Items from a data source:
Segment Open

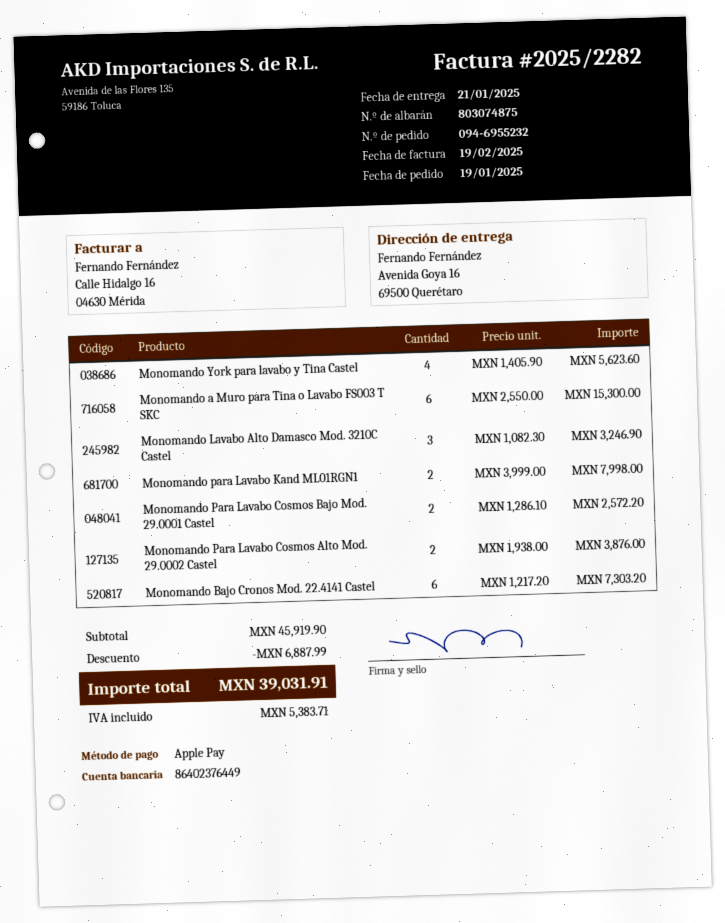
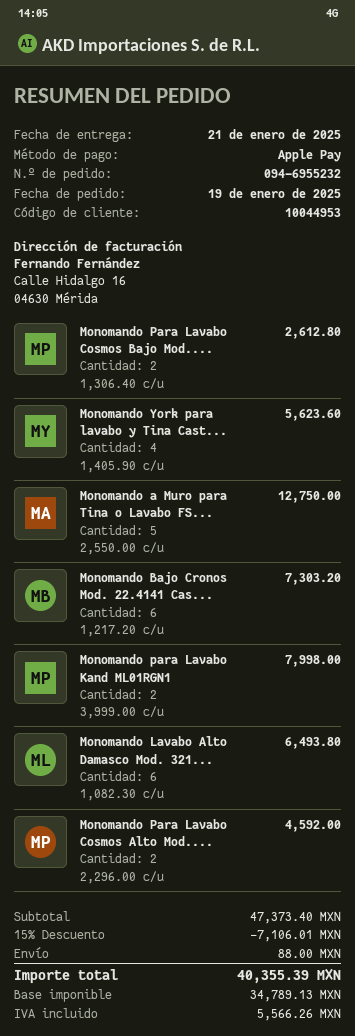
Monomando a Muro para Tina o Lavabo FS003 T SKC: 6 x 2550.00 = 15300.00 -> 5 x 2550.00 = 12750.00
Monomando Lavabo Alto Damasco Mod. 3210C Castel: 3 x 1082.30 = 3246.90 -> 6 x 1082.30 = 6493.80
Monomando Para Lavabo Cosmos Bajo Mod. 29.0001 Castel: 2 x 1286.10 = 2572.20 -> 2 x 1306.40 = 2612.80
Monomando Para Lavabo Cosmos Alto Mod. 29.0002 Castel: 2 x 1938.00 = 3876.00 -> 2 x 2296.00 = 4592.00
subtotal: 45919.90 -> 47373.40
discount: 6887.99 -> 7106.01
shipping: none -> 88.00
tax: 5383.71 -> 5566.26
total: 39031.91 -> 40355.39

Segment Closed

Search the data for "shipping: none -> 88.00". Beginning with that line, set down every line through the last exactly.

shipping: none -> 88.00
tax: 5383.71 -> 5566.26
total: 39031.91 -> 40355.39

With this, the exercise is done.